=== Activity ===
Print out each entry without alteration, and keep the pictures out.

=== Record extracts ===

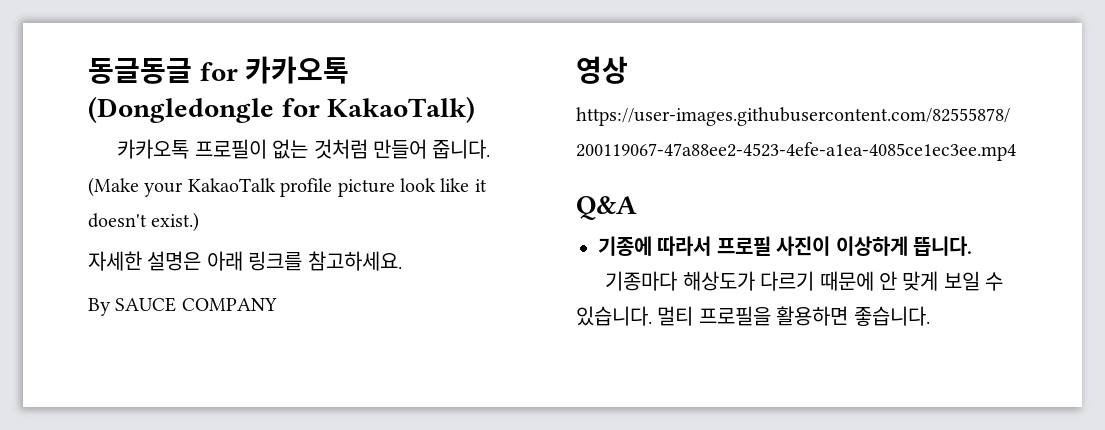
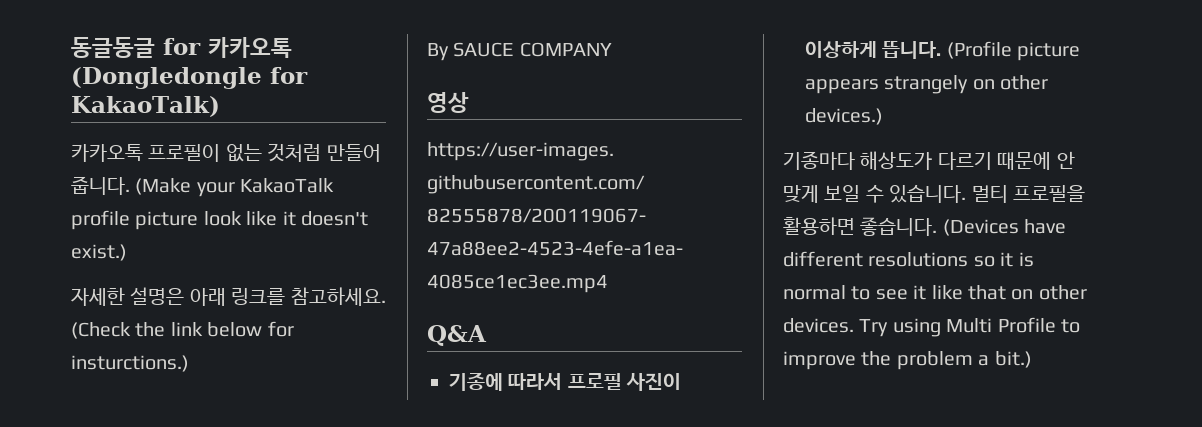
+ (Check the link below for insturctions.)
+ (Profile picture appears strangely on other devices.)
+ (Devices have different resolutions so it is normal to see it like that on other devices. Try using Multi Profile to improve the problem a bit.)

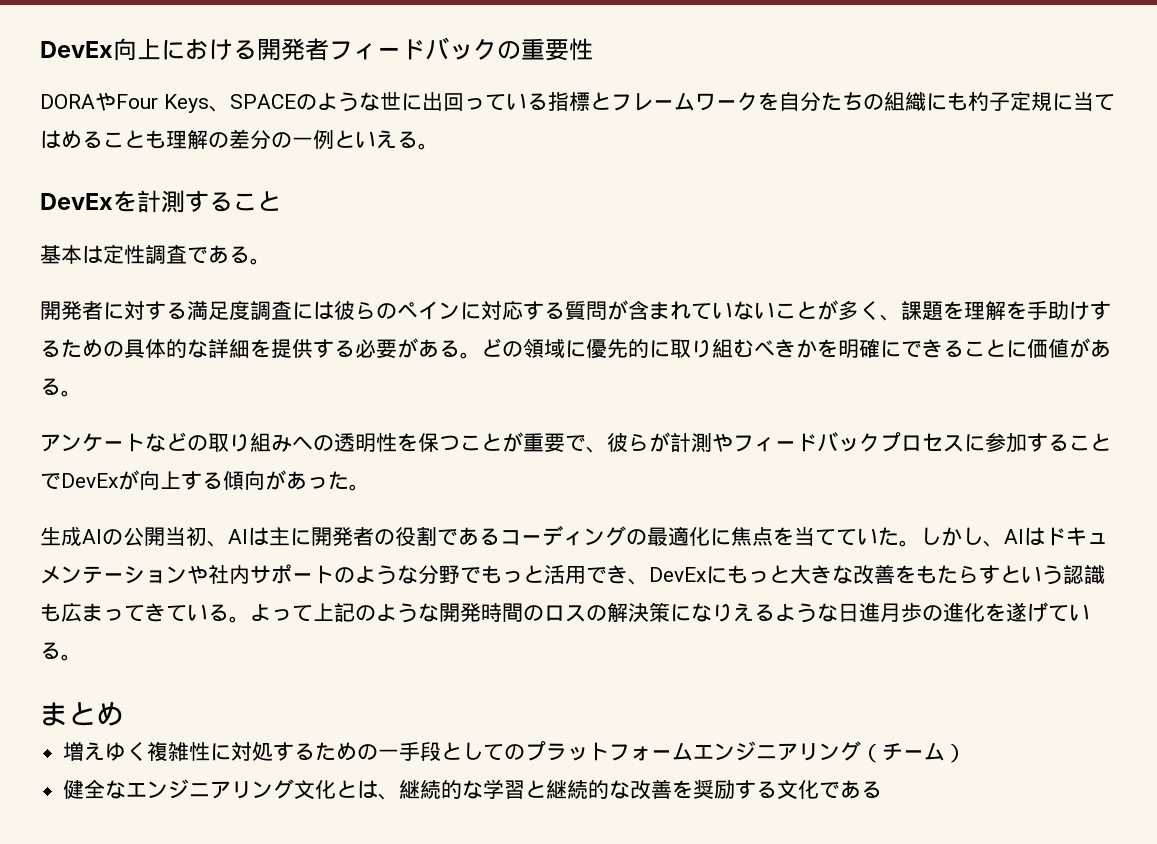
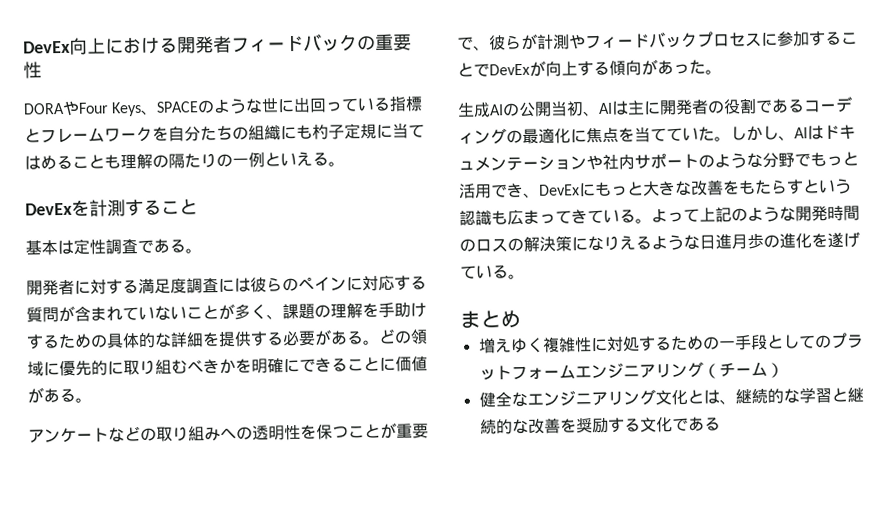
- DORAやFour Keys、SPACEのような世に出回っている指標とフレームワークを自分たちの組織にも杓子定規に当てはめることも理解の差分の一例といえる。
+ DORAやFour Keys、SPACEのような世に出回っている指標とフレームワークを自分たちの組織にも杓子定規に当てはめることも理解の隔たりの一例といえる。
- 開発者に対する満足度調査には彼らのペインに対応する質問が含まれていないことが多く、課題を理解を手助けするための具体的な詳細を提供する必要がある。
+ 開発者に対する満足度調査には彼らのペインに対応する質問が含まれていないことが多く、課題の理解を手助けするための具体的な詳細を提供する必要がある。

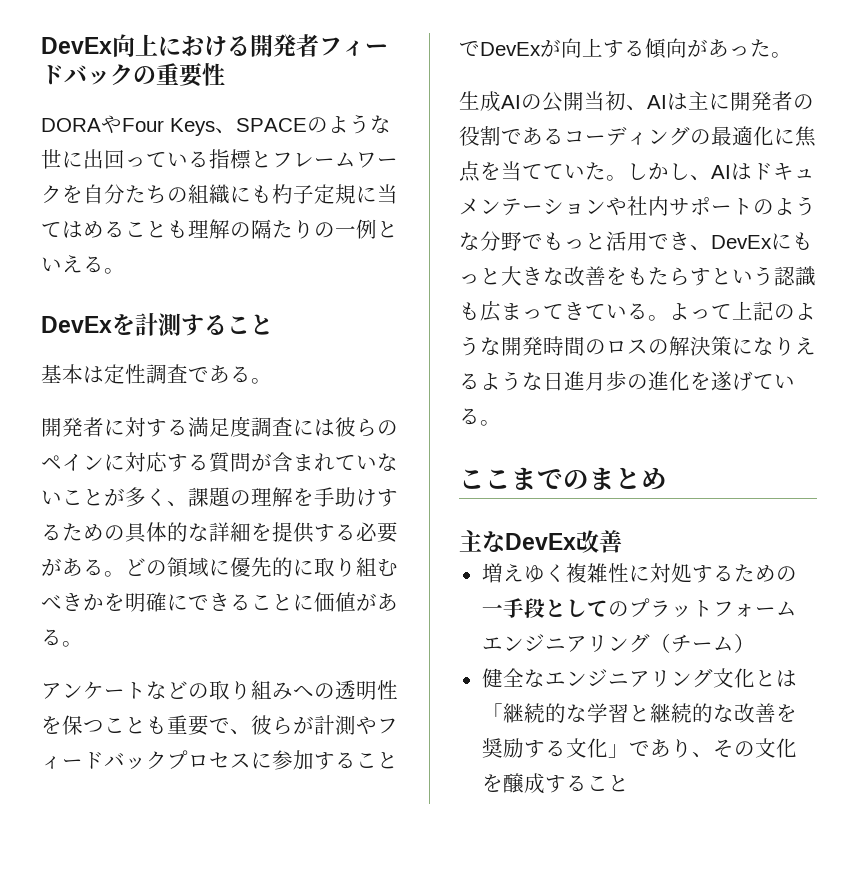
- アンケートなどの取り組みへの透明性を保つことが重要で、彼らが計測やフィードバックプロセスに参加することでDevExが向上する傾向があった。
+ アンケートなどの取り組みへの透明性を保つことも重要で、彼らが計測やフィードバックプロセスに参加することでDevExが向上する傾向があった。
- まとめ
+ ここまでのまとめ
+ 主なDevEx改善
- 健全なエンジニアリング文化とは、継続的な学習と継続的な改善を奨励する文化である
+ 健全なエンジニアリング文化とは「継続的な学習と継続的な改善を奨励する文化」であり、その文化を醸成すること

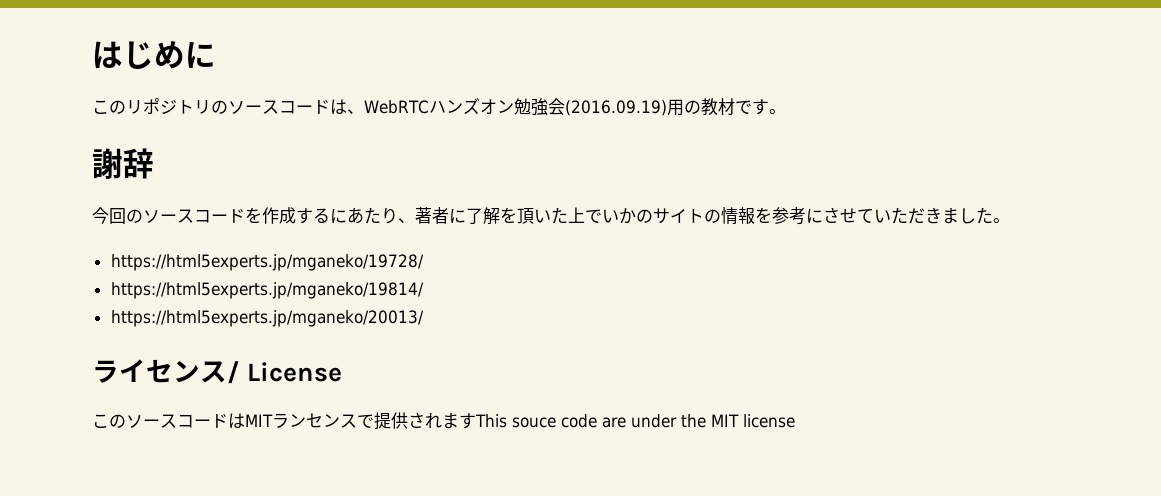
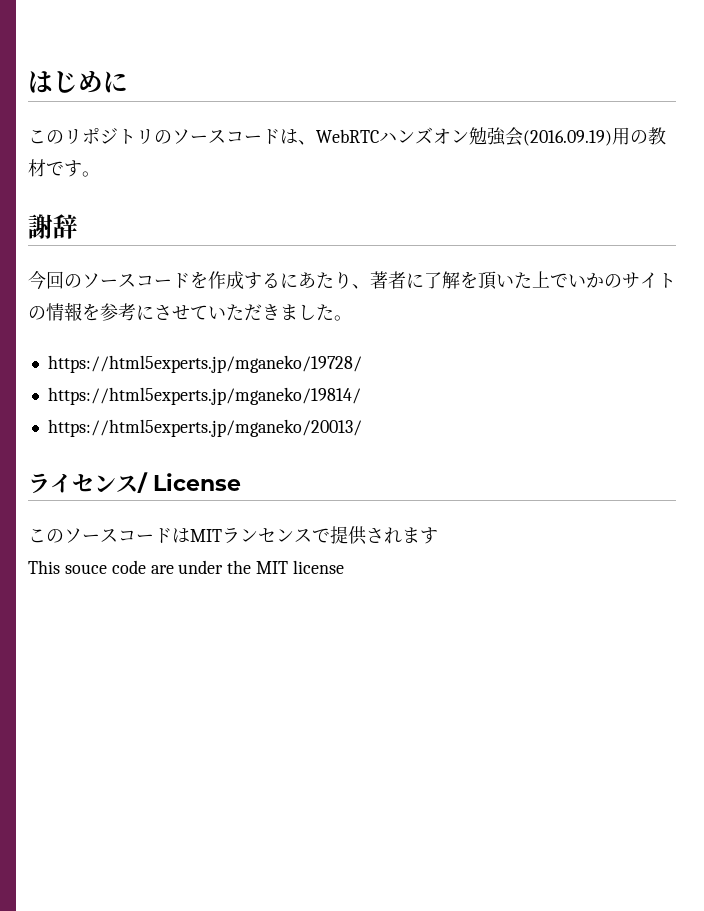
- このソースコードはMITランセンスで提供されますThis souce code are under the MIT license
+ このソースコードはMITランセンスで提供されます
+ This souce code are under the MIT license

=== Reply to the exercise ===
+ (Check the link below for insturctions.)
+ (Profile picture appears strangely on other devices.)
+ (Devices have different resolutions so it is normal to see it like that on other devices. Try using Multi Profile to improve the problem a bit.)

- DORAやFour Keys、SPACEのような世に出回っている指標とフレームワークを自分たちの組織にも杓子定規に当てはめることも理解の差分の一例といえる。
+ DORAやFour Keys、SPACEのような世に出回っている指標とフレームワークを自分たちの組織にも杓子定規に当てはめることも理解の隔たりの一例といえる。
- 開発者に対する満足度調査には彼らのペインに対応する質問が含まれていないことが多く、課題を理解を手助けするための具体的な詳細を提供する必要がある。
+ 開発者に対する満足度調査には彼らのペインに対応する質問が含まれていないことが多く、課題の理解を手助けするための具体的な詳細を提供する必要がある。

- アンケートなどの取り組みへの透明性を保つことが重要で、彼らが計測やフィードバックプロセスに参加することでDevExが向上する傾向があった。
+ アンケートなどの取り組みへの透明性を保つことも重要で、彼らが計測やフィードバックプロセスに参加することでDevExが向上する傾向があった。
- まとめ
+ ここまでのまとめ
+ 主なDevEx改善
- 健全なエンジニアリング文化とは、継続的な学習と継続的な改善を奨励する文化である
+ 健全なエンジニアリング文化とは「継続的な学習と継続的な改善を奨励する文化」であり、その文化を醸成すること

- このソースコードはMITランセンスで提供されますThis souce code are under the MIT license
+ このソースコードはMITランセンスで提供されます
+ This souce code are under the MIT license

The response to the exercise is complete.